Among the entries below, how many lines include the string "Gluten"? Answer with only the number.
┌──
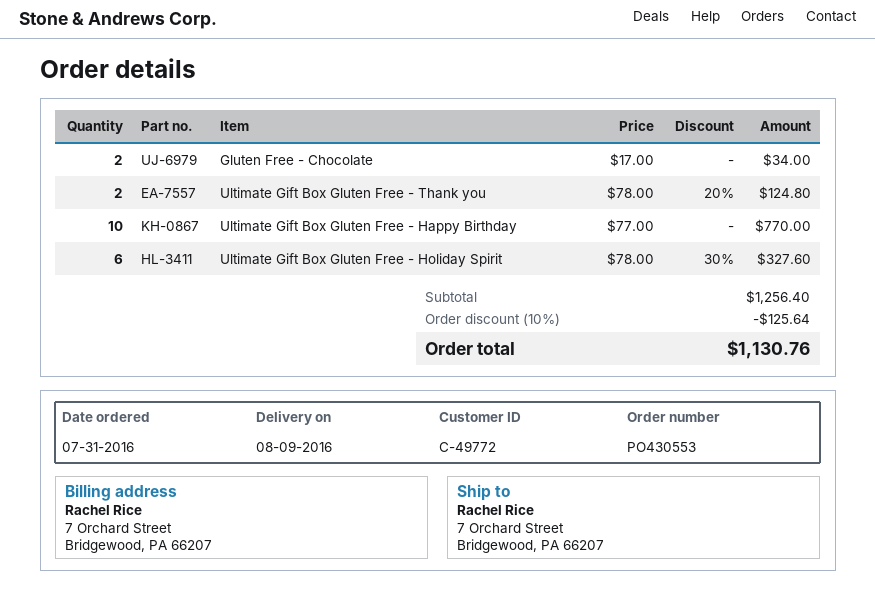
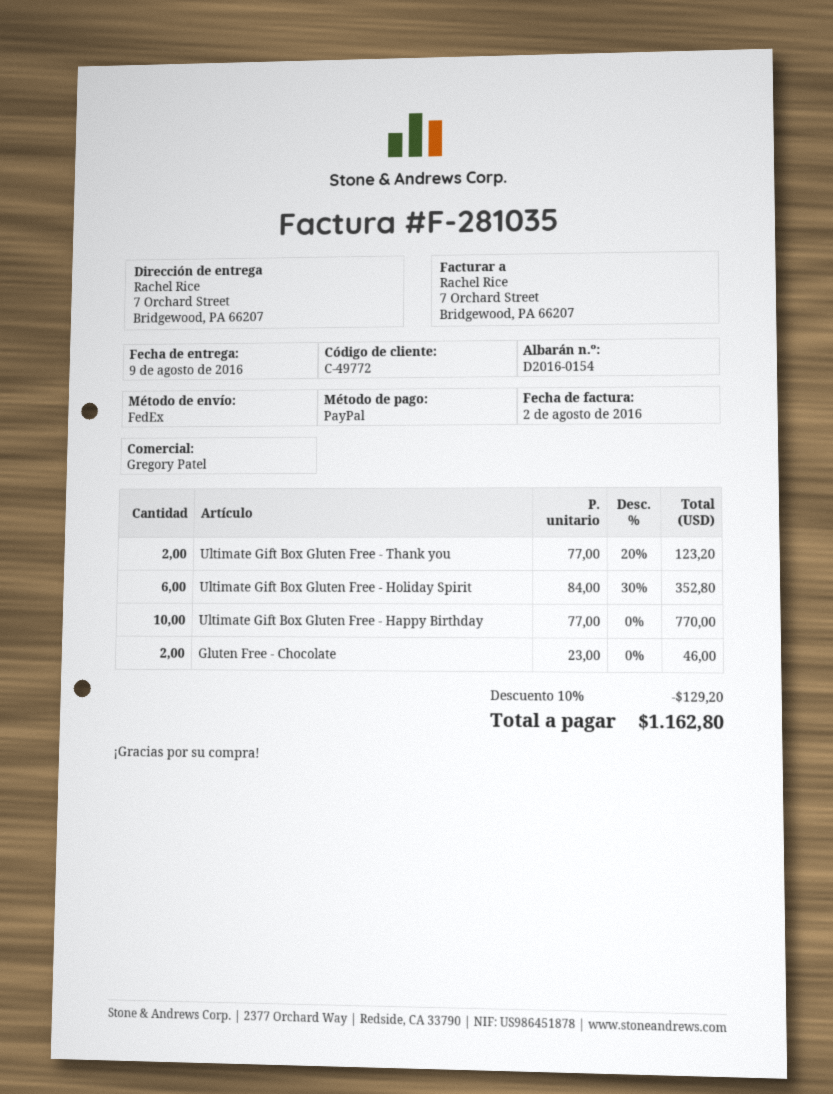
Gluten Free - Chocolate: 2 x 17.00 = 34.00 -> 2 x 23.00 = 46.00
Ultimate Gift Box Gluten Free - Thank you: 2 x 78.00 - 20% = 124.80 -> 2 x 77.00 - 20% = 123.20
Ultimate Gift Box Gluten Free - Holiday Spirit: 6 x 78.00 - 30% = 327.60 -> 6 x 84.00 - 30% = 352.80
discount: 10% = 125.64 -> 10% = 129.20
total: 1130.76 -> 1162.80

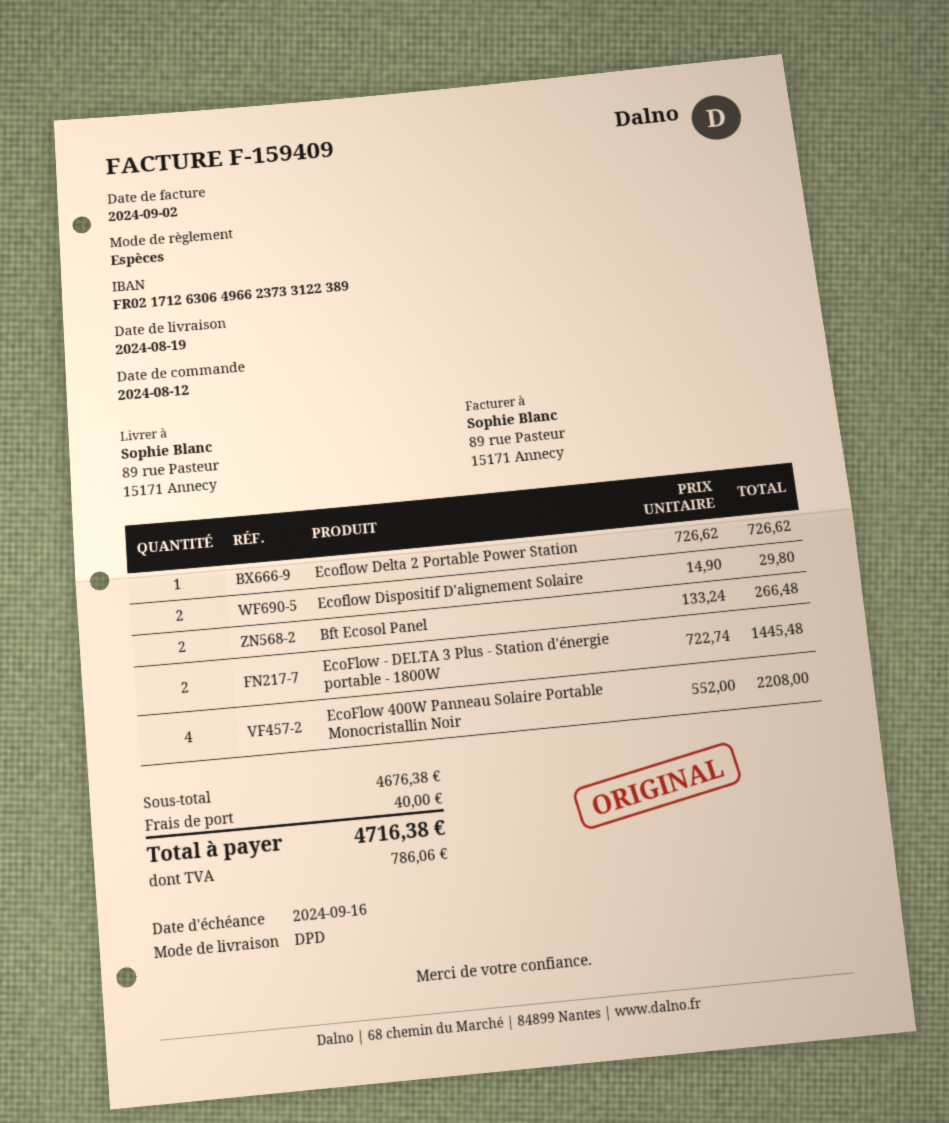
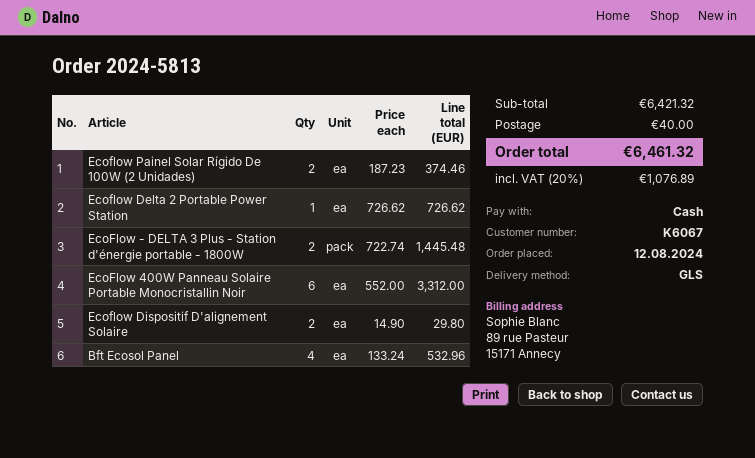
shipping method: DPD -> GLS
Bft Ecosol Panel: 2 x 133.24 = 266.48 -> 4 x 133.24 = 532.96
EcoFlow 400W Panneau Solaire Portable Monocristallin Noir: 4 x 552.00 = 2208.00 -> 6 x 552.00 = 3312.00
Ecoflow Painel Solar Rígido De 100W (2 Unidades): none -> 2 x 187.23 = 374.46
subtotal: 4676.38 -> 6421.32
tax: 786.06 -> 1076.89
total: 4716.38 -> 6461.32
└──
**Answer:** 3